_YOUR GOAL_
Among the entries below, copy only the span from the line containing "- It shall be possible to address" through the line containing "- NOTE 2: This". Do so exactly, and skip the pictures.

[Image comparison data]
# # # #

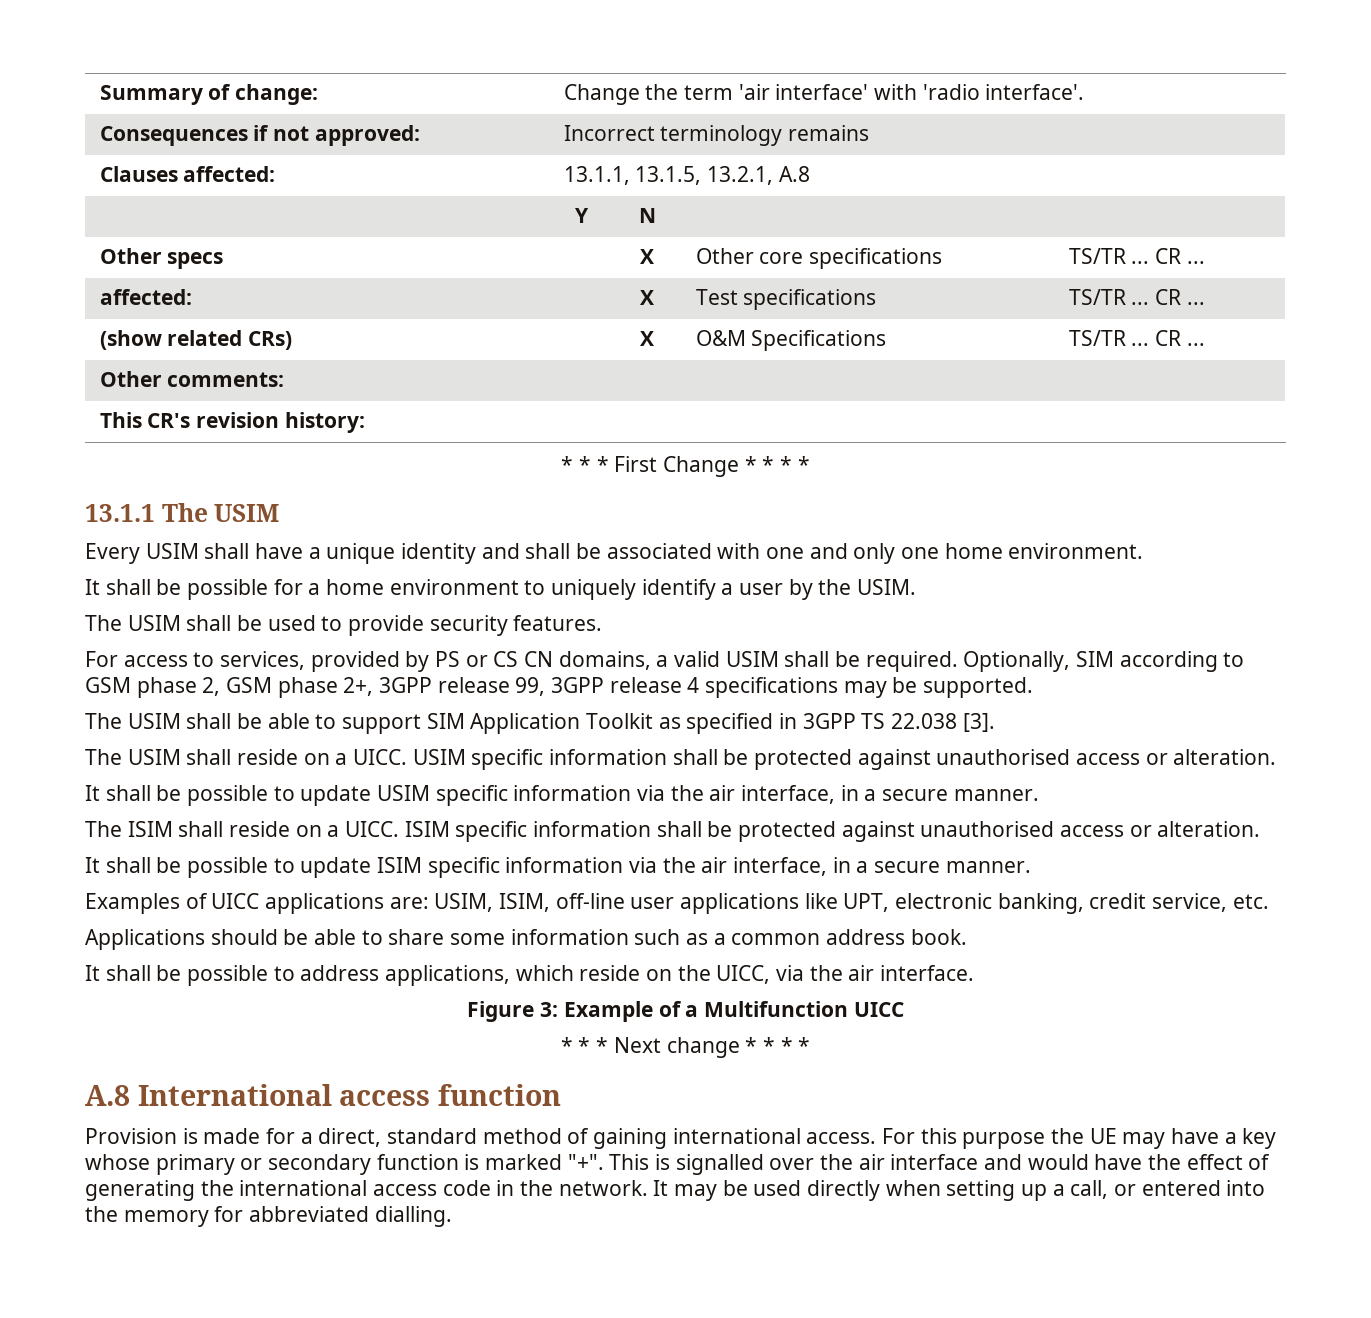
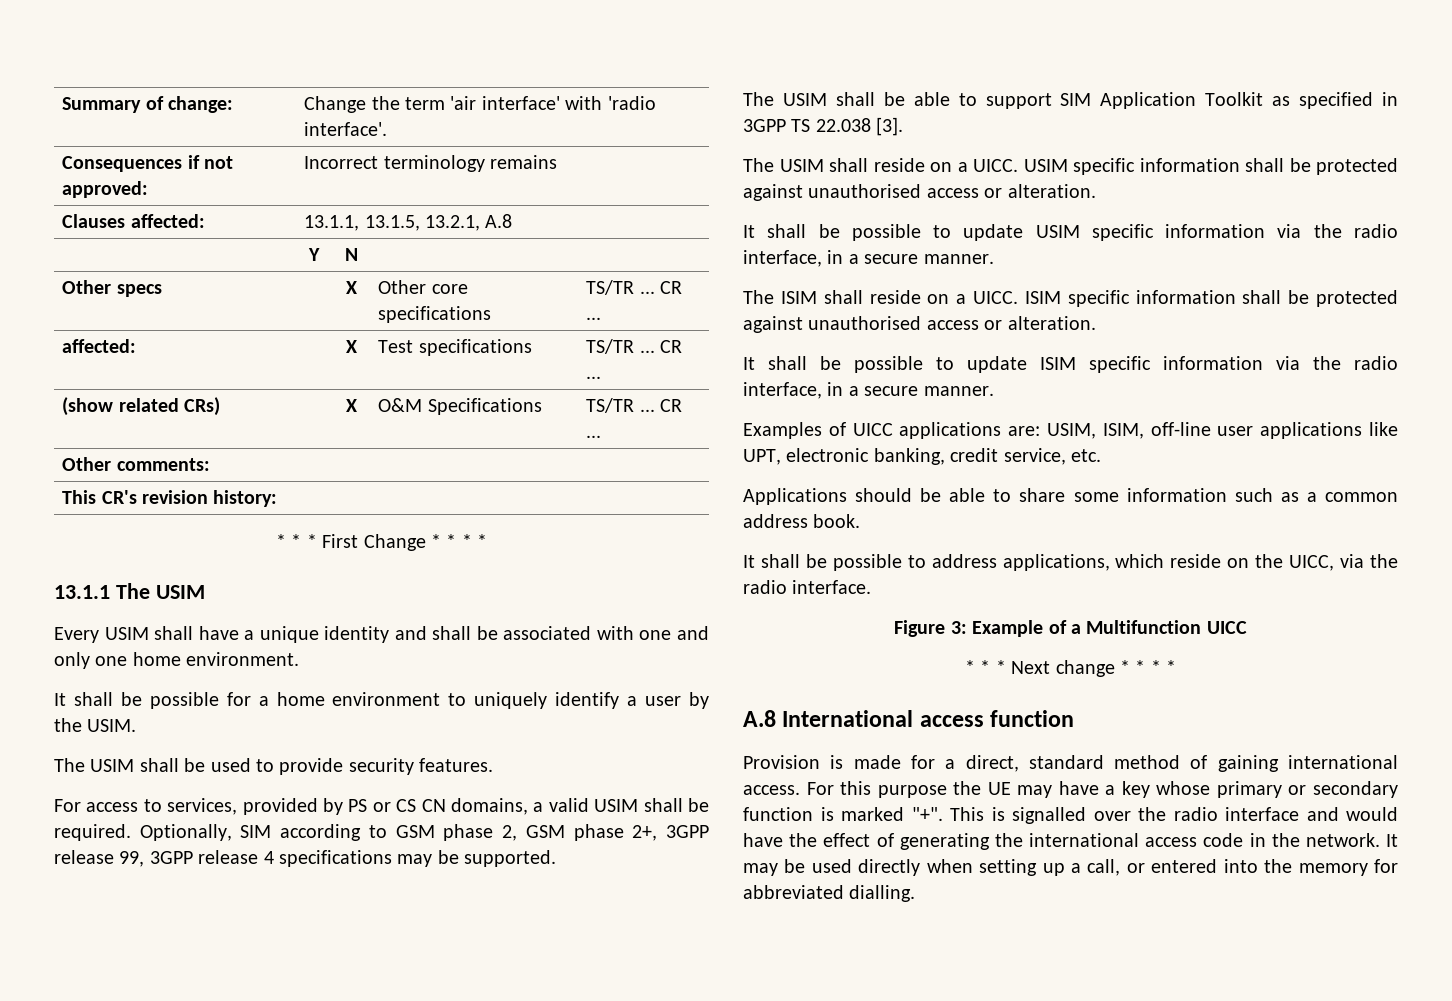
- It shall be possible to update USIM specific information via the air interface, in a secure manner.
+ It shall be possible to update USIM specific information via the radio interface, in a secure manner.
- It shall be possible to update ISIM specific information via the air interface, in a secure manner.
+ It shall be possible to update ISIM specific information via the radio interface, in a secure manner.
- It shall be possible to address applications, which reside on the UICC, via the air interface.
+ It shall be possible to address applications, which reside on the UICC, via the radio interface.
- This is signalled over the air interface and would have the effect of generating the international access code in the network.
+ This is signalled over the radio interface and would have the effect of generating the international access code in the network.

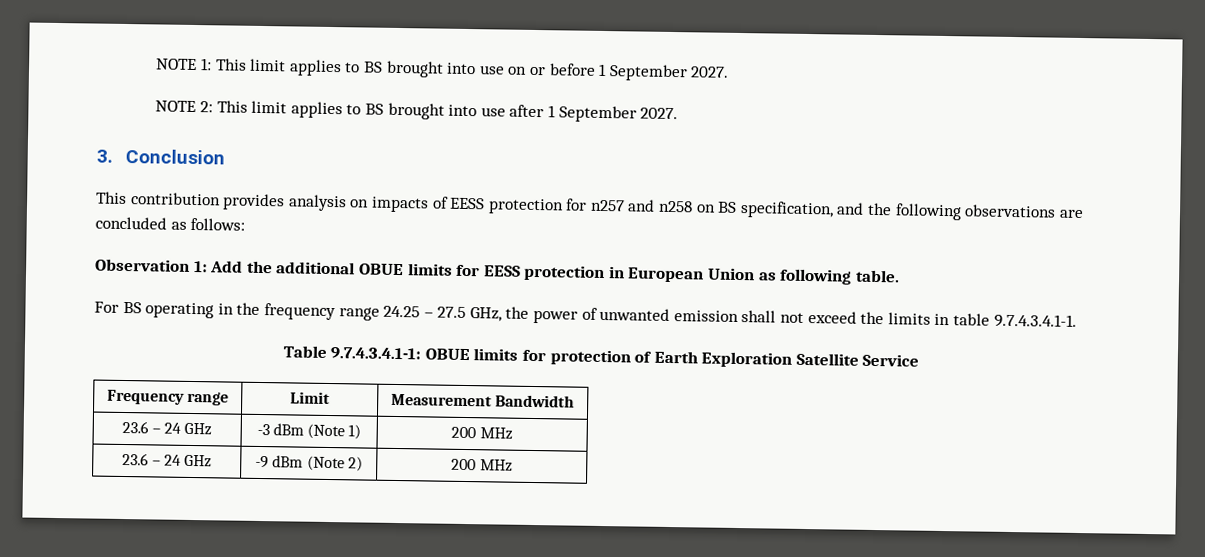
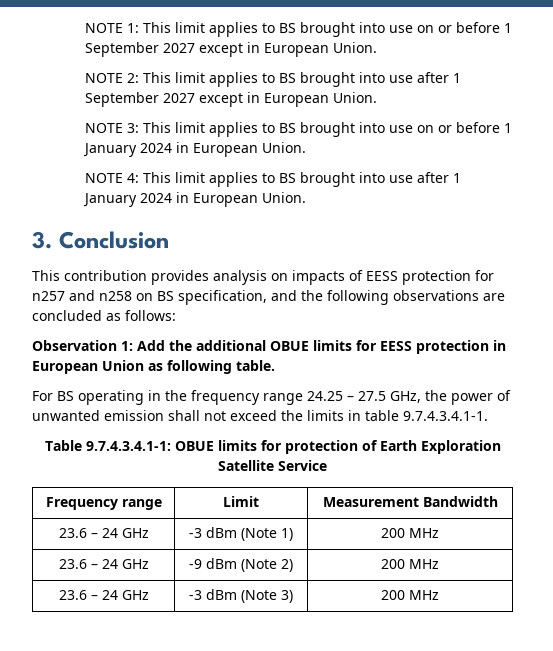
- NOTE 1: This limit applies to BS brought into use on or before 1 September 2027.
+ NOTE 1: This limit applies to BS brought into use on or before 1 September 2027 except in European Union.
- NOTE 2: This limit applies to BS brought into use after 1 September 2027.
+ NOTE 2: This limit applies to BS brought into use after 1 September 2027 except in European Union.
+ NOTE 3: This limit applies to BS brought into use on or before 1 January 2024 in European Union.
+ NOTE 4: This limit applies to BS brought into use after 1 January 2024 in European Union.
+ 23.6 – 24 GHz | -3 dBm (Note 3) | 200 MHz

# # # #

_EXPECTED ANSWER_
- It shall be possible to address applications, which reside on the UICC, via the air interface.
+ It shall be possible to address applications, which reside on the UICC, via the radio interface.
- This is signalled over the air interface and would have the effect of generating the international access code in the network.
+ This is signalled over the radio interface and would have the effect of generating the international access code in the network.

- NOTE 1: This limit applies to BS brought into use on or before 1 September 2027.
+ NOTE 1: This limit applies to BS brought into use on or before 1 September 2027 except in European Union.
- NOTE 2: This limit applies to BS brought into use after 1 September 2027.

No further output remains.